Rome, July 10th, 2014 The Board of Directors of Enel SpA (Enel), meeting today under the chairmanship of Patrizia Grieco, examined developments in the sale programme being implemented to strengthen the Groups financial structure, as provided for in the 2014-2018 Business Plan.
More specifically, the Chief Executive Officer informed the Board that, as part of that programme, possible sales by the Enel Group would include its generation assets in Slovakia and its distribution and sales assets in Romania.
As regards Slovakia, the holdings involved in the sale programme include the 66% stake in Slovenské Elektrárne a.s. (held by Enel through Enel Produzione SpA), which is that countrys leading power generator, with a market share of close to 80%. Slovenské Elektrárne owns power stations with a total installed capacity of 5,700 MW, with a balanced generation mix comprising nuclear, hydroelectric and conventional thermal facilities. In 2013 it posted revenues for 2,888 million euros and EBITDA of 708 million euros (consolidated figures).

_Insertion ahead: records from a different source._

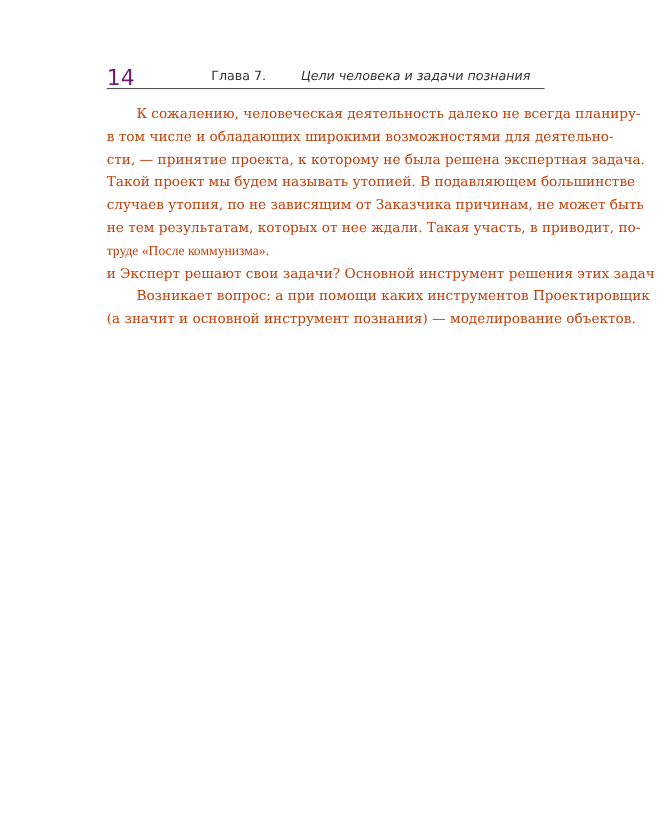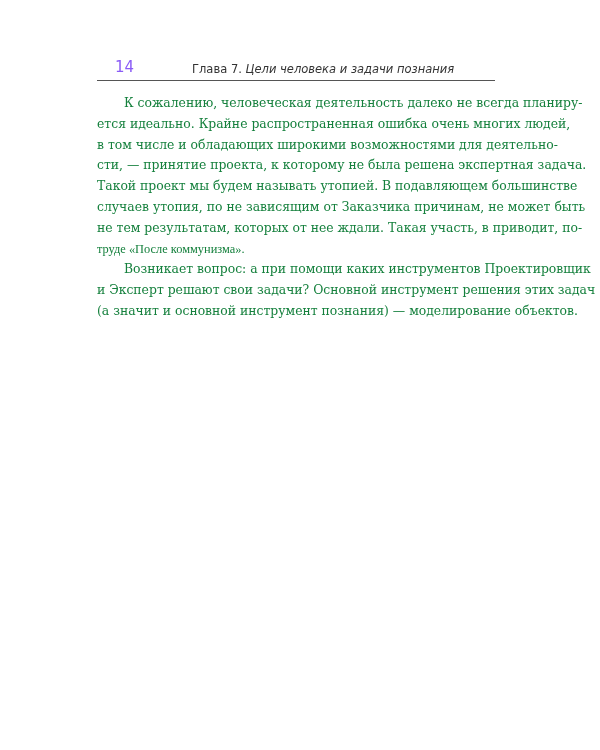"14" .page-number { color: #8b5cf6 -> #701a75; font-size: 15px -> 20px; margin-left: 18px -> none }
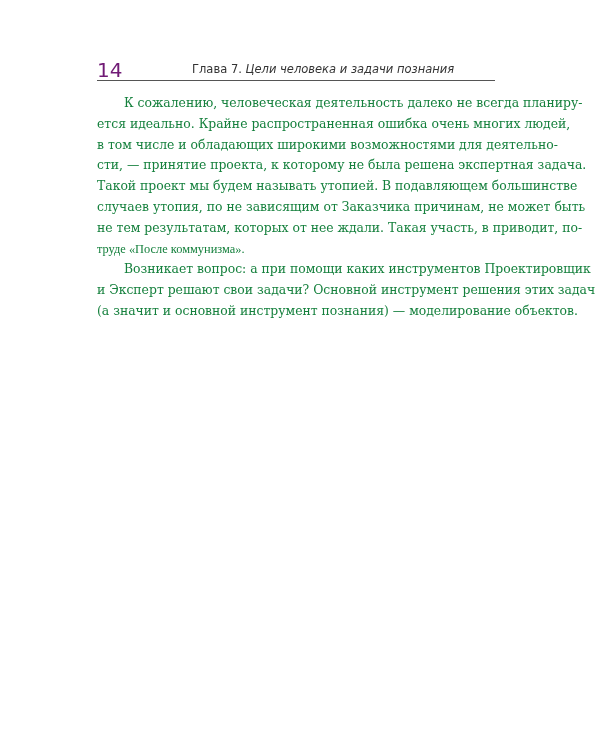"Цели человека и задачи познания" .running-head .title { margin-left: none -> 28px }
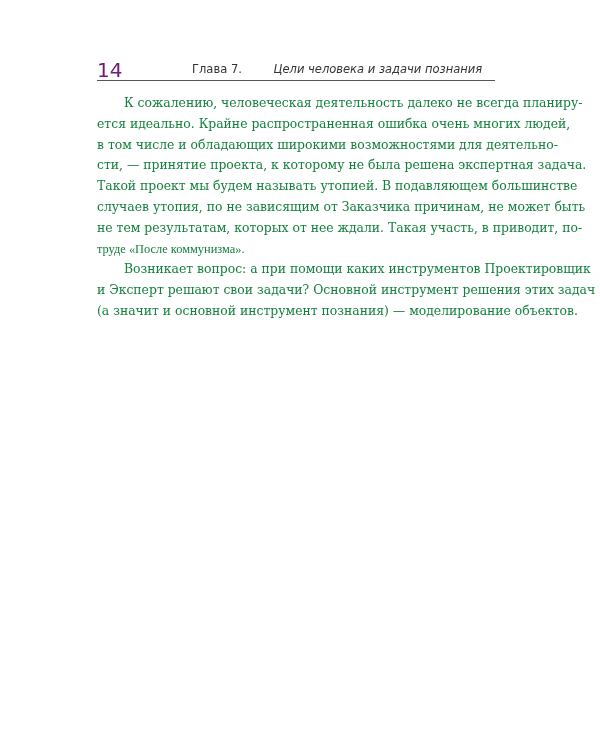"К сожалению, человеческая деятельность" .body-text { color: #15803d -> #c2410c }
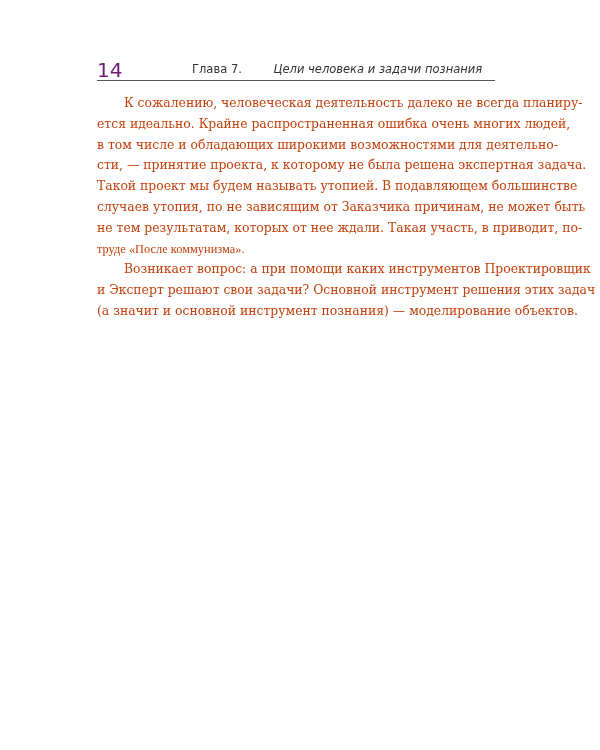"ется идеально. Крайне распространенная" span.line { html: <span>ется идеально. Крайне распространенная ошибка очень многих людей,</span> -> none }
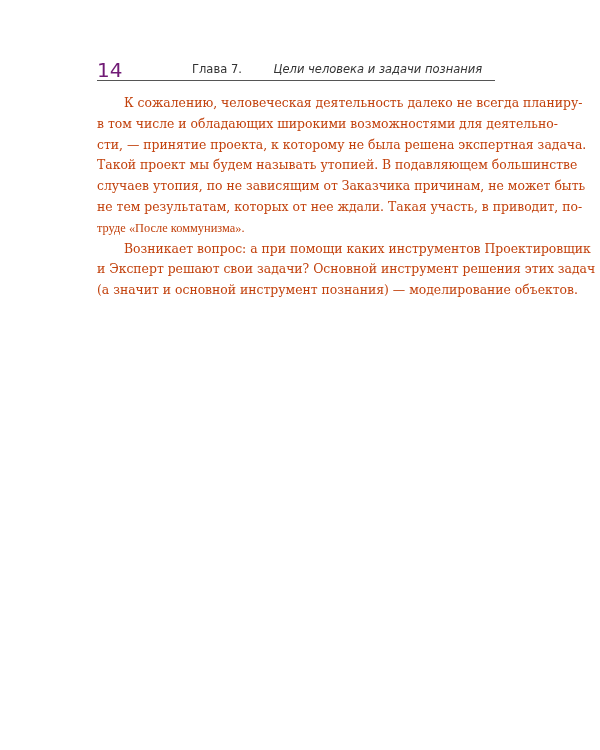"Возникает вопрос: а при помощи" span.line { order: before "и Эксперт решают свои задачи?" -> after "и Эксперт решают свои задачи?" }
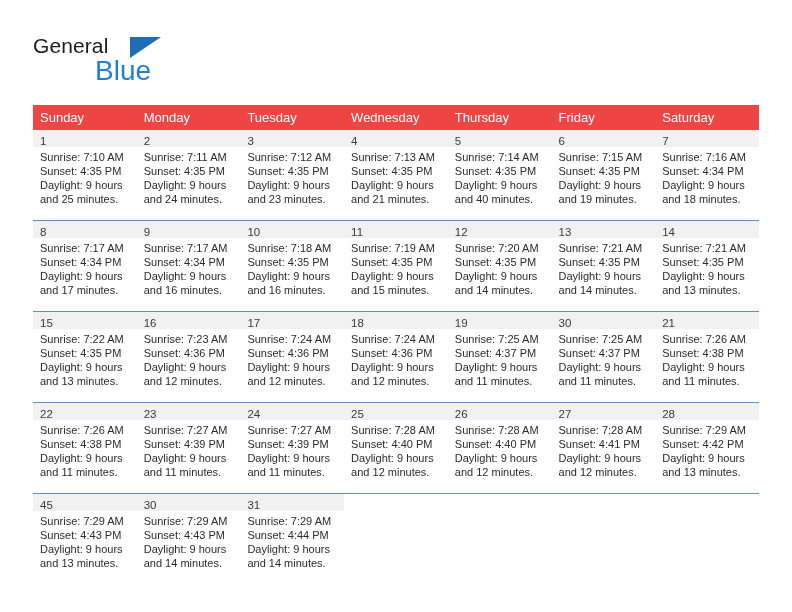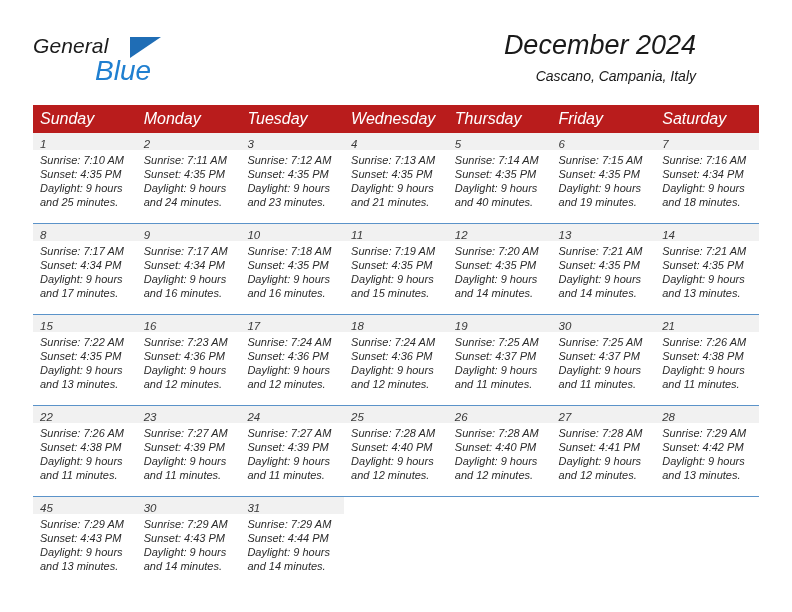"General" .page { font-style: italic -> none }
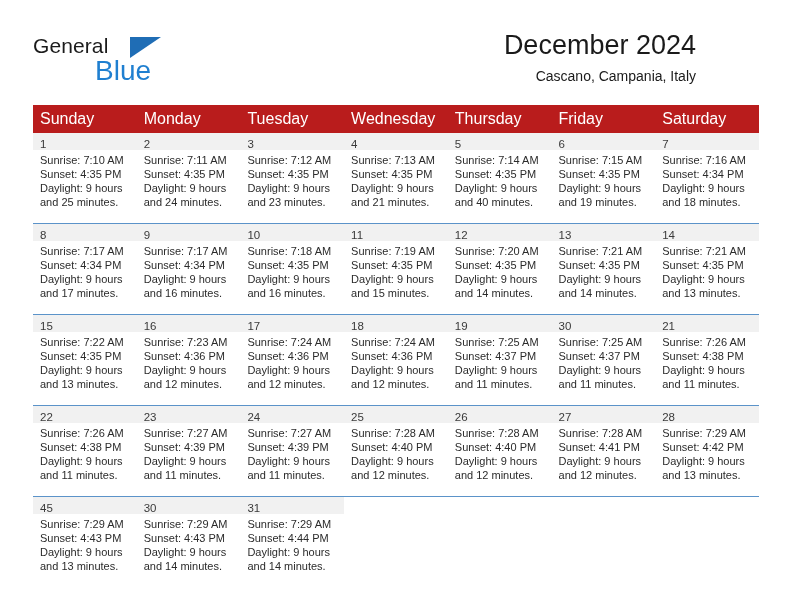"December 2024" div.title-block { html: <div> <h1>December 2024</h1> <div>Cascano, Campania, Italy</div> </div> -> none }
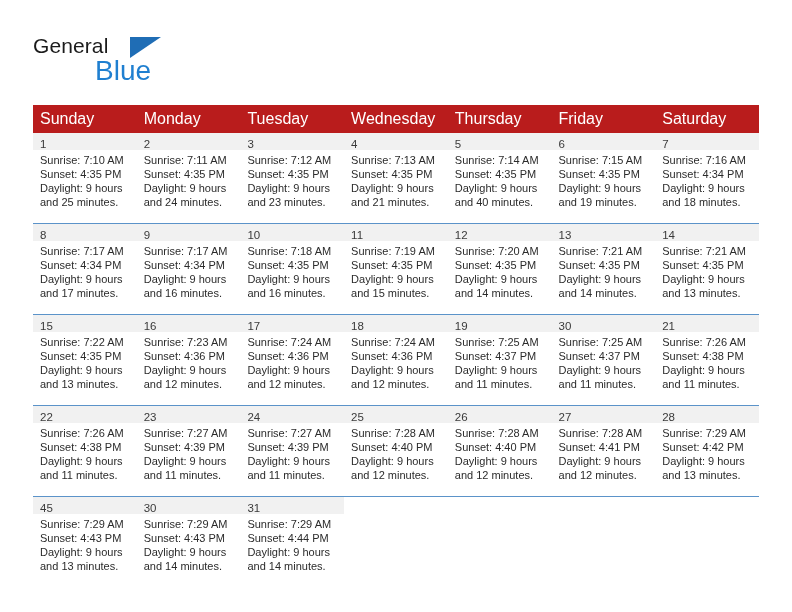"Sunday" .calendar th { background: #b91c1c -> #ef4444; font-size: 16px -> 13px }
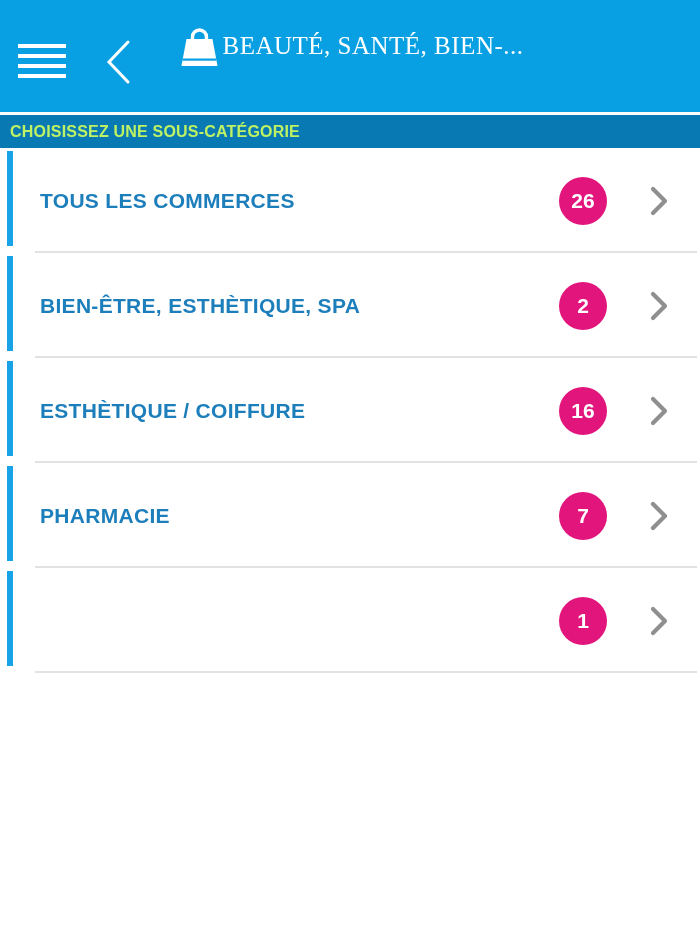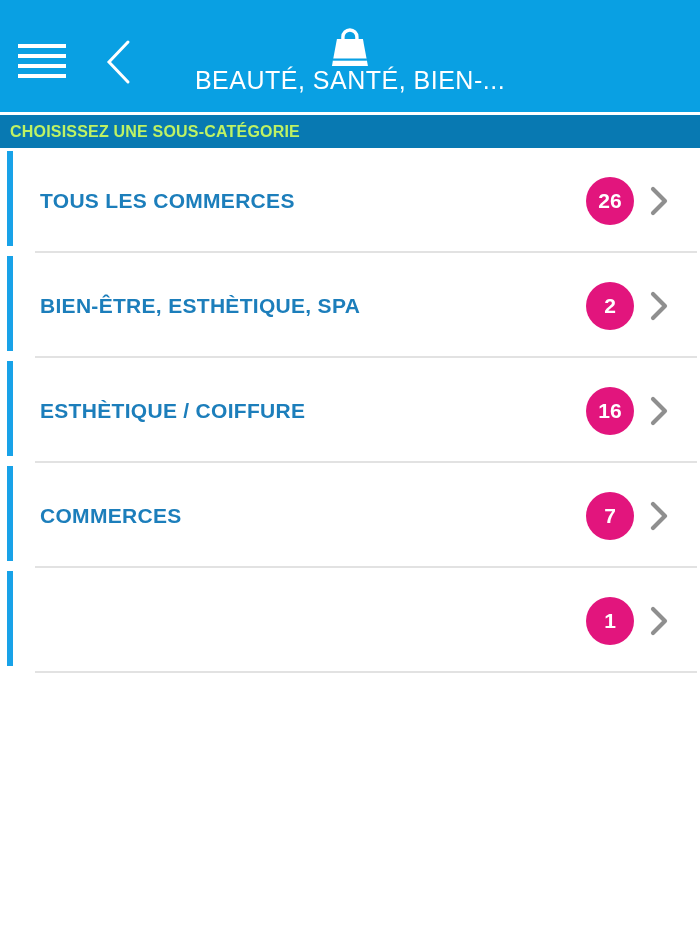"BEAUTÉ, SANTÉ, BIEN-..." .header-center { flex-direction: column -> row; font-family: none -> Liberation Serif, serif }
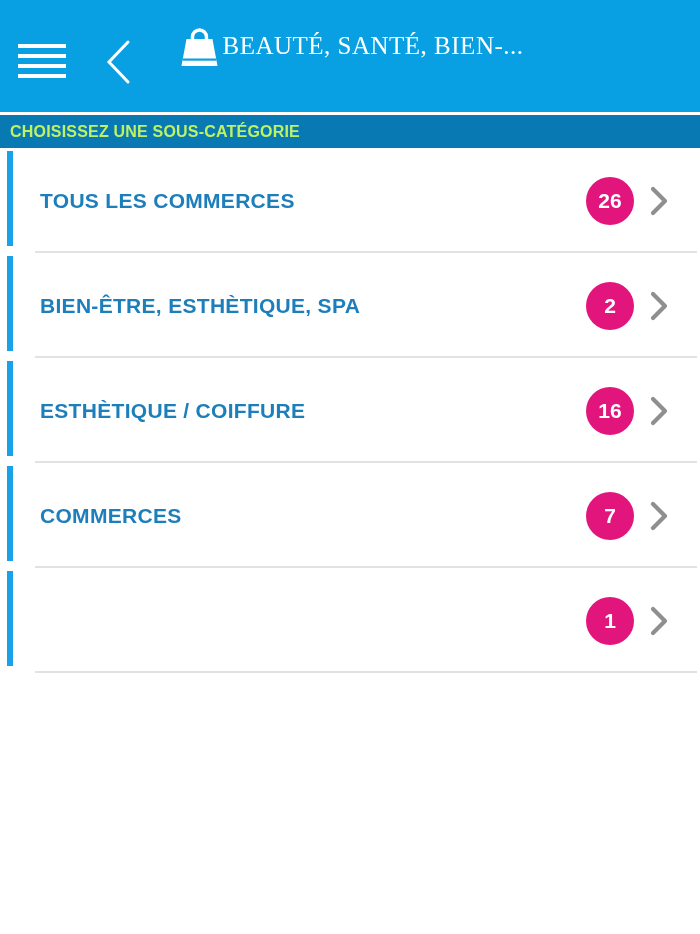"26" .badge { left: 586px -> 559px }
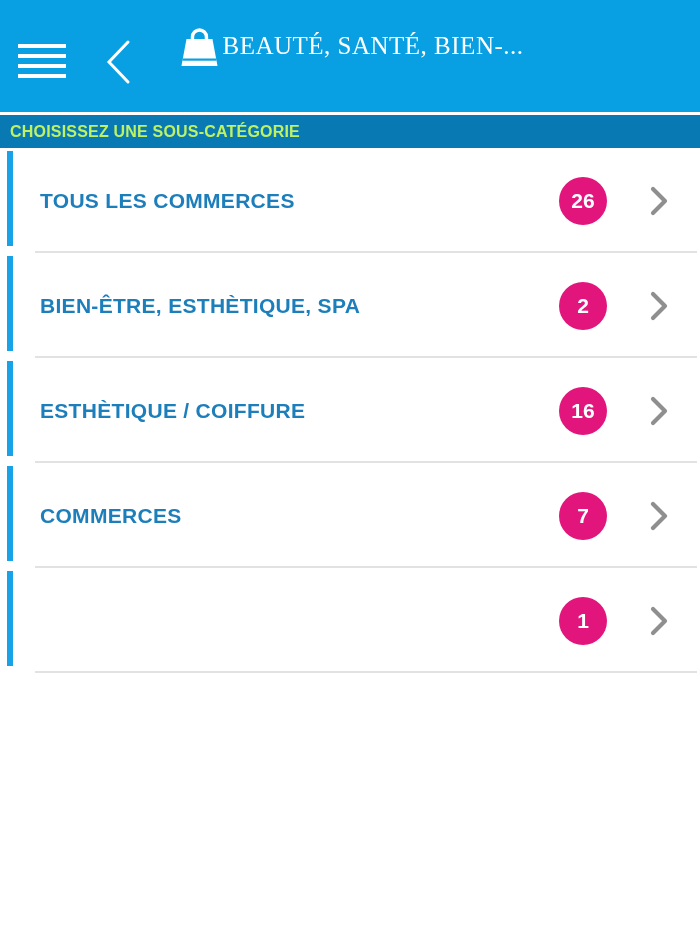"COMMERCES" span.label { text: COMMERCES -> PHARMACIE }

In Romania, the sale would involve the 64.4% stake in Enel Distributie Muntenia SA and Enel Energie Muntenia SA, the 51% stake in Enel Distributie Banat SA, Enel Distributie Dobrogea SA and Enel Energie SA, as well as the 100% interest in the services company Enel Romania Srl (held by Enel through Enel Investment Holding BV). These companies manage a power grid of about 91,000 kilometres in the regions in which they operate, distributing about 14 TWh of electricity a year (with a domestic market share of 34%) and selling nearly 9 TWh a year to about 2.6 million customers, of which 2.4 million are residential customers (with a domestic market share of 20%) and 0.2 million are businesses (with a domestic market share of 38%). In 2013, those companies had revenues of 1,118 million euros and EBITDA of 289 million euros (consolidated figures).
In the last few days the Enel Group has formally notified the subsidiaries in both Slovakia and Romania, as well as their minority shareholders (state-controlled companies or entities) of the start of the sale process and has appointed the financial advisors (BNP Paribas and Deutsche Bank for the Slovakian assets and Citigroup and UniCredit for the Romanian assets) and legal counsel that will be providing support for the operation. Additionally, the Enel Group will duly provide relevant information on the aforementioned sale processes to Governments and authorities in charge of the respective countries.
After receiving the information from the Chief Executive Officer and agreeing with the sale initiatives, the Board of Directors reserved to examine and assess offers from potential buyers in the coming months as part of the sale process for the companies held by the Enel Group in Slovakia and Romania.
The sale of the holdings in Slovakia and Romania are part of a broader 6-billion-euro programme of asset sale begun in 2013, aimed at reducing the Enel Group's financial debt. To date, some 1.6 billion euros in
sales have been completed. The Slovakian and Romanian assets, together with other non-strategic assets, will contribute more than the residual target of 4.4 billion euros, giving the programme a necessary degree of flexibility.